Task prompt - Only the lines below starting at the one containing "(90, 288) none" and ending at the one containing "[46,302,110,313] [55,331,272,347] [55,352,408,367]" belong in the answer, each copied exactly.

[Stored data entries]
= Beginning of Section =
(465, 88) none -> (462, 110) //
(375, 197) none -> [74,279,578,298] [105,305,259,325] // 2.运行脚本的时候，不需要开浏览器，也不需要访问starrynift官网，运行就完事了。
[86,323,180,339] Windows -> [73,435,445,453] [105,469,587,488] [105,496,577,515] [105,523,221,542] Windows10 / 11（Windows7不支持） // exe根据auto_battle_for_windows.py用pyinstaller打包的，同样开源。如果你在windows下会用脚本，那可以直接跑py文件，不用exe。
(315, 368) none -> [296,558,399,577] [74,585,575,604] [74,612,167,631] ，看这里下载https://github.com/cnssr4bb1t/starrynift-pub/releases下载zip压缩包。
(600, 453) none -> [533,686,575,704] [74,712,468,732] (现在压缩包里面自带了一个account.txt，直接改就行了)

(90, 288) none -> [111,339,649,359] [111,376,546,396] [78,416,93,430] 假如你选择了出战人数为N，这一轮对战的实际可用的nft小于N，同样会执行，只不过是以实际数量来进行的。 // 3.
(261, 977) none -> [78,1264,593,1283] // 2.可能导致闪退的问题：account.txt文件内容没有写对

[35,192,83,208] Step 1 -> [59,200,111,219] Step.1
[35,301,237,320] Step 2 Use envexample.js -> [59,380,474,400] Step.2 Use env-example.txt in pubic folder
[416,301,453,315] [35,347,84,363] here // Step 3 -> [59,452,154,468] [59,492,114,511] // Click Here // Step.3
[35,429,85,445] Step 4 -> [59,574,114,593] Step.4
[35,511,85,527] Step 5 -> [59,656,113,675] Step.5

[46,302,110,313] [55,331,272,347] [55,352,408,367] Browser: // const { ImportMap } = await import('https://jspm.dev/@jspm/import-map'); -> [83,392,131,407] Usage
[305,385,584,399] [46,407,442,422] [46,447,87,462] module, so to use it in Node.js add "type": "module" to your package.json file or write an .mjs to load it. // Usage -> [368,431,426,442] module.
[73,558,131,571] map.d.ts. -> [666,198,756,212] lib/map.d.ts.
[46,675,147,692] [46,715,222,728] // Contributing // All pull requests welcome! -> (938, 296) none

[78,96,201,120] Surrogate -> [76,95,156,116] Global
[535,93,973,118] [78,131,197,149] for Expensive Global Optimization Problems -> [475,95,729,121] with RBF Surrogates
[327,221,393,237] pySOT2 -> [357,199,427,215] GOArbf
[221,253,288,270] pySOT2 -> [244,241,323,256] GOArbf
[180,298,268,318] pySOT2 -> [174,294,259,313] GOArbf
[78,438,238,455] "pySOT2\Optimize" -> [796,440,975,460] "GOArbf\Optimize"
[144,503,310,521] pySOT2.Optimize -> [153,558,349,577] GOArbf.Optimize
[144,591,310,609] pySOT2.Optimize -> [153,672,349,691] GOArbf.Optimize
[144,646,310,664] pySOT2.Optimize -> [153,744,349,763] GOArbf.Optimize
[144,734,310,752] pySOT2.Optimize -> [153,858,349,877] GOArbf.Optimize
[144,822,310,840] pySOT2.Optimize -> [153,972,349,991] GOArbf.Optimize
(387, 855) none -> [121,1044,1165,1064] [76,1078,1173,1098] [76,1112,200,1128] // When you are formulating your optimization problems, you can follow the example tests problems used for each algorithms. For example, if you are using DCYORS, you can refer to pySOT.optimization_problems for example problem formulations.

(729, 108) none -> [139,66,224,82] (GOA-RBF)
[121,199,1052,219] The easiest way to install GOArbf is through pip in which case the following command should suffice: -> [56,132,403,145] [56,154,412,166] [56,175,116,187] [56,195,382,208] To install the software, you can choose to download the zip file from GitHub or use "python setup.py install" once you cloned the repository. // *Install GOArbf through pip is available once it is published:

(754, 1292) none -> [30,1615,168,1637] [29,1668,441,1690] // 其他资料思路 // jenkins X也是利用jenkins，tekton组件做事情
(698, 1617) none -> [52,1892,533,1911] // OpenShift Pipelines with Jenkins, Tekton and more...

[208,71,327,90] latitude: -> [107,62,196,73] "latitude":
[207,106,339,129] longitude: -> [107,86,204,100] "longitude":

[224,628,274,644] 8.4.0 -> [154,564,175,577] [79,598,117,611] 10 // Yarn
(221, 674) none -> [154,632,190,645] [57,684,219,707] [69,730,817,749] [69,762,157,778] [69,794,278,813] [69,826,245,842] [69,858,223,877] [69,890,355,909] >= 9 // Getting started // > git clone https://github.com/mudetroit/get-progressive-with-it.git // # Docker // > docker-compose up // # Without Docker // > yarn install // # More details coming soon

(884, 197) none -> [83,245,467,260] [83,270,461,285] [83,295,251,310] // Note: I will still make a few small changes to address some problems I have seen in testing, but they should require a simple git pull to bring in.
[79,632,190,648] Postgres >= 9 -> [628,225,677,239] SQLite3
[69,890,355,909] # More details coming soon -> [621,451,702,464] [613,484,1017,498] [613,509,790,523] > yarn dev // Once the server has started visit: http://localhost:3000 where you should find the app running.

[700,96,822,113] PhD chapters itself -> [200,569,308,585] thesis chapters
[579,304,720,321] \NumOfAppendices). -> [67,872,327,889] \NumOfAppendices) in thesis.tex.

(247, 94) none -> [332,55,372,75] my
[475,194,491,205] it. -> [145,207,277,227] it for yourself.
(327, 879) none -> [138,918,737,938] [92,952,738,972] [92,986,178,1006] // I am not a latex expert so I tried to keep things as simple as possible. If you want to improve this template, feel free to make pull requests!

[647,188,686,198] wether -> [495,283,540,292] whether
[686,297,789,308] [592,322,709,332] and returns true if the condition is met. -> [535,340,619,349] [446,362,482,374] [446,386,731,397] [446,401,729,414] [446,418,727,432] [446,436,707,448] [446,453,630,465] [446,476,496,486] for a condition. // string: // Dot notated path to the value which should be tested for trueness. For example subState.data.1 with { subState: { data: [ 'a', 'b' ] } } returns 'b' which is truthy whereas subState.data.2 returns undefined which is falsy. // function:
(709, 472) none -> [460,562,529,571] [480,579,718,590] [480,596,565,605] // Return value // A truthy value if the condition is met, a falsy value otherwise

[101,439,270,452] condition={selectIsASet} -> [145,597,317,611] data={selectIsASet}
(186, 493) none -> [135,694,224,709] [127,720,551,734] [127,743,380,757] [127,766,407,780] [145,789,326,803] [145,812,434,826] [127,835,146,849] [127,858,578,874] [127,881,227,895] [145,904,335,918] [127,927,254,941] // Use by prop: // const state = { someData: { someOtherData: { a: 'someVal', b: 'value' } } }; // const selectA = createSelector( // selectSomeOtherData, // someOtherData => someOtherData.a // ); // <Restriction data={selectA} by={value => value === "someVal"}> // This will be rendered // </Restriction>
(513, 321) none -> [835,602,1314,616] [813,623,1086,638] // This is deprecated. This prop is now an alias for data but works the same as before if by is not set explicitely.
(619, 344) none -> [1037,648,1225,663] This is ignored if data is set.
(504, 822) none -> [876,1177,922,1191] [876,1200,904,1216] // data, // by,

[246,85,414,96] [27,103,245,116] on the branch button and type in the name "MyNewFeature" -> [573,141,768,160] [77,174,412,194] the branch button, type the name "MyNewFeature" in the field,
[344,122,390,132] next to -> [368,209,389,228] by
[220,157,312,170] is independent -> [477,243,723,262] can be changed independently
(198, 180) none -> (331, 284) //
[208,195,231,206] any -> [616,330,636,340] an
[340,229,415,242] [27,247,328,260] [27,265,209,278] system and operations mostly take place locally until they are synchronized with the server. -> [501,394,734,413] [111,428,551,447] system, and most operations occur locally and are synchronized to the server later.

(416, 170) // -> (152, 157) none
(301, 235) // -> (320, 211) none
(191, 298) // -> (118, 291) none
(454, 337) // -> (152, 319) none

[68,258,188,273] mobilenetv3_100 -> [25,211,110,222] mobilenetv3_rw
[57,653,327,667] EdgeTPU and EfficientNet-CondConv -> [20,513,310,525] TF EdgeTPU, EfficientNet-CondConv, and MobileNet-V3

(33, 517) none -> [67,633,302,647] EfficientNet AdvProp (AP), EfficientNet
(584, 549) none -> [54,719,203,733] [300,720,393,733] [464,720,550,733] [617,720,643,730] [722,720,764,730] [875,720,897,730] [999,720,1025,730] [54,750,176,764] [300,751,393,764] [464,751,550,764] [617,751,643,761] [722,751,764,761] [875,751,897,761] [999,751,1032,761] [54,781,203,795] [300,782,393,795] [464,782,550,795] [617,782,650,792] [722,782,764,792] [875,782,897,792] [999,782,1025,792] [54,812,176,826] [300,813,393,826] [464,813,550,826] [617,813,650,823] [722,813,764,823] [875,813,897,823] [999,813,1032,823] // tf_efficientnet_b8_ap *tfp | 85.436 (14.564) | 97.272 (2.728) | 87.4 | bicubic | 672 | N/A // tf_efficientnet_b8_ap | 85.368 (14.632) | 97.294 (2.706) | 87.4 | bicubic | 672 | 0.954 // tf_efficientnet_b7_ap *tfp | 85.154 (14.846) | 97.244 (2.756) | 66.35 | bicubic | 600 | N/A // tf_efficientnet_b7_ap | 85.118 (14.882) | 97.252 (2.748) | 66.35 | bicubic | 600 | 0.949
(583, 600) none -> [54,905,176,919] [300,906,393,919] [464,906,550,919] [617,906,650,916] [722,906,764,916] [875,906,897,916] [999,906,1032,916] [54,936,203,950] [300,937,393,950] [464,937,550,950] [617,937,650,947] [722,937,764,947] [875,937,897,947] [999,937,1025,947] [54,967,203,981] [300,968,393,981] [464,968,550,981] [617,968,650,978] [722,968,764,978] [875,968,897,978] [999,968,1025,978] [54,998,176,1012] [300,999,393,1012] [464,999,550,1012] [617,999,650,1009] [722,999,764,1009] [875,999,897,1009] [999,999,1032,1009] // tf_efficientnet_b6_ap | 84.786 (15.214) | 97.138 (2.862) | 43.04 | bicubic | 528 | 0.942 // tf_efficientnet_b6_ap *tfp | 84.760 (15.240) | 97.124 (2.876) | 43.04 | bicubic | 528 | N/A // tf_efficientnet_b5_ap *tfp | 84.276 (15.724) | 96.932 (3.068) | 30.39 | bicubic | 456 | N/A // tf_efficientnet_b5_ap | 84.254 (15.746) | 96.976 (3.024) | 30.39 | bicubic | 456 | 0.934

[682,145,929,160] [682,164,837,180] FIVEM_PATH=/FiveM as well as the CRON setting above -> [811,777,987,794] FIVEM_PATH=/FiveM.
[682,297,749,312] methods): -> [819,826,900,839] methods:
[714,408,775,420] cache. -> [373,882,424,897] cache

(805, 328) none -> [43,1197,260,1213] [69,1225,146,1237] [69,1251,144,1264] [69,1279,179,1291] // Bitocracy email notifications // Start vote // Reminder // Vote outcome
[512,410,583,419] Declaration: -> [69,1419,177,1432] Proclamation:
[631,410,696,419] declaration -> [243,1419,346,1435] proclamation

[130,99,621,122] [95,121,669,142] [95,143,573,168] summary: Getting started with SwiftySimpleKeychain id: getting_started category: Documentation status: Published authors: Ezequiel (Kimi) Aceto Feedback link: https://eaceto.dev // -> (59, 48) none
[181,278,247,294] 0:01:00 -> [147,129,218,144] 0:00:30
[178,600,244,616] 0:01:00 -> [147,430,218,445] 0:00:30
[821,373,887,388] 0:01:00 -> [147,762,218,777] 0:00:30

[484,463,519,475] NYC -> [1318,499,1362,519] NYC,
= End of Section =
Your response -
(90, 288) none -> [111,339,649,359] [111,376,546,396] [78,416,93,430] 假如你选择了出战人数为N，这一轮对战的实际可用的nft小于N，同样会执行，只不过是以实际数量来进行的。 // 3.
(261, 977) none -> [78,1264,593,1283] // 2.可能导致闪退的问题：account.txt文件内容没有写对

[35,192,83,208] Step 1 -> [59,200,111,219] Step.1
[35,301,237,320] Step 2 Use envexample.js -> [59,380,474,400] Step.2 Use env-example.txt in pubic folder
[416,301,453,315] [35,347,84,363] here // Step 3 -> [59,452,154,468] [59,492,114,511] // Click Here // Step.3
[35,429,85,445] Step 4 -> [59,574,114,593] Step.4
[35,511,85,527] Step 5 -> [59,656,113,675] Step.5

[46,302,110,313] [55,331,272,347] [55,352,408,367] Browser: // const { ImportMap } = await import('https://jspm.dev/@jspm/import-map'); -> [83,392,131,407] Usage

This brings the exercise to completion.